I have grouped my reads into fiction and non-fiction so that you can head straight to the section that is most interesting to you.
Let’s kick the list of with the two romantic comedies I read last year. I read them both back to back, both were really well received, however, I did like one much, much more than the other.
I started with The Flat Share by Beth O’Leary and this won’t surprise you as
I believe everyone and their dog has read The Flat Share last year. For good reason; it’s a really endearing romantic comedy with likeable characters and a story around an unusual meet cute! I enjoyed the inevitable ups and downs in their blossoming romance – this would have been an excellent poolside read if being on the side of a pool had been a thing last year…

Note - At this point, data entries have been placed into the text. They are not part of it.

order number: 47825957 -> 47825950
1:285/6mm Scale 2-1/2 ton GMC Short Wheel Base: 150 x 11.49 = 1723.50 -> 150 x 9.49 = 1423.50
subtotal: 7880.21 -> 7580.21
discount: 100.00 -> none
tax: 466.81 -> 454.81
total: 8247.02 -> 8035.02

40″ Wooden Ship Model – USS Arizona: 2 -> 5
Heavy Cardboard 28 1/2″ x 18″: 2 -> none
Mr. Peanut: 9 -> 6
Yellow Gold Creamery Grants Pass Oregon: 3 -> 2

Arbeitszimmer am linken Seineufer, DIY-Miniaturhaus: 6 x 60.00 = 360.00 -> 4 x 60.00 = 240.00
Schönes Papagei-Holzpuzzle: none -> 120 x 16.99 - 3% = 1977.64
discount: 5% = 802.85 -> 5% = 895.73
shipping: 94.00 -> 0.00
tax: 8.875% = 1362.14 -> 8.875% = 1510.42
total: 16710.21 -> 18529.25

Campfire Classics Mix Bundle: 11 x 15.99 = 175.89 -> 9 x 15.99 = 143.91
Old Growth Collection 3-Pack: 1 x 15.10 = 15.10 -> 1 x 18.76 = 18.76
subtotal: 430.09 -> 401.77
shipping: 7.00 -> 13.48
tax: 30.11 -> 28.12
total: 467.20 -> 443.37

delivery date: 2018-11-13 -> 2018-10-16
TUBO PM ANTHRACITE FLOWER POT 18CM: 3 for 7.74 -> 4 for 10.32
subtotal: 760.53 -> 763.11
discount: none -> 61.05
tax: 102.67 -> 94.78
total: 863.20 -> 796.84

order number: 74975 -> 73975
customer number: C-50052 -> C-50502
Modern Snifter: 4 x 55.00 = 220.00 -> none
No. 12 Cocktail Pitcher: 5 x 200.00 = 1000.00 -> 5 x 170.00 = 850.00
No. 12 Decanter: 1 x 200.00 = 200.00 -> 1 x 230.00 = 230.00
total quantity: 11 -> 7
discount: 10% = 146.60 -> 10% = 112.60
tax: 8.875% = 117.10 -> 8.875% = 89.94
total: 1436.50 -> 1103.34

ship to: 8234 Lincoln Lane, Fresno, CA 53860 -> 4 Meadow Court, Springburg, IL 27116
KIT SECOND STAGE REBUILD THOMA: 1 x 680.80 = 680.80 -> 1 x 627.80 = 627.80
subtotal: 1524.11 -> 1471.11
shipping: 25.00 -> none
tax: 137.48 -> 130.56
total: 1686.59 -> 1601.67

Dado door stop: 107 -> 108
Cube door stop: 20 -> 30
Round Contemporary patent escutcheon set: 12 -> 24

Right after that, I picked up Our Stop by Laura Jane Williams which promised and equally unusual love story and it sure started out that way. The premise of near misses, what if-s and unusual ways to communicate reminded me a bit of One Day by David Nicholls, which I really adored! However, I have to say that Our Stop didn’t quite catch me – the story was just that tiny little bit too absurd, the characters that tiny little bit to stylized, the story just too trope-y. On top of that, I personally found that the book took itself so seriously that it came across quite pushy. It’s still an enjoyable read for fans of romantic comedies but I enjoyed the Flat Share much more.
The next one will be an odd pick for most of you I’m sure as Krabat by Otfried Preußler is a young adult fantasy book from the 70s, typically read as part of the curriculum in middle schools. I never read this book in school but always loved the movie based on the book that came out in 2010. Krabat is an orphan boy of 14 years, barely surviving. A mysterious sorcerer lures him into his mill where he becomes his student and learns the art of dark magic. Things look good for Krabat for the first time in years but he quickly learns that absolutely everything comes at a cost. After yet another re-watch of the movie I though why not pick up the book and give that a read – and I thoroughly enjoyed it! It has formed this franken-story in my head now where the best parts of the movie with a little more meat from the book come together to a narrative that I’ll come back to enjoy many times over!
The next book in line is young adult fiction as well, but not from the 70s but from 2020: The Ballade of Songbirds and Snakes by Suzanne Collins.
Listen, I simply could not not pick up this book. I am a massive Hunger Games fan and I wish the Hunger Games books and movies where not young adult books so that more people would consider them a good story beyond the YA trend wave they were part of. The premise is interesting – we witness formative events in President Snow’s youth and his first steps towards the character we know from the Hunger Games trilogy. Fascinating to have a main character who is so loaded already that he is the antagonist in the story (think Anakin but for teens). There’s a massive risk that Collins lets this slip into almost a redemption story for Snow which I wouldn’t be here for, but time inside the mind of an evil manipulator is always fun. I’d say it’s rather obvious that the book has been written with the movie adaptation in mind. The story itself is compelling in the sense that I am fascinated by how Panem became what it is. The actual story with and between the characters, however, is a bit weak. But I take it as long as I can spend more time in Panem. Absolutely no question that I will pick up the next volume of this series as well as soon as it comes out.
And now onto the last one in the fiction category – a book that is the perfect segue into the non-fiction portion of this post. If it wasn’t for the way the book bends time and explores mutually exclusive outcomes and what-ifs After The End by Claire Mackintosh could have easily been non-fiction. The story itself is heart breaking: What happens if a child is terminally ill and both parents want only the best for their kid – but they fundamentally disagree what “the best” in this scenario is. How do you make decisions in such a situation? What does this mean for your relationship? Your feelings? Your future? A fantastic book that explores all these and more painful questions through the eyes of totally lifelike and relatable characters. Not an easy read for sure and you have to be open for the books style to explore different avenues of reality that could have been. But if you are it’s so thought provoking and moving. I am so glad I read this.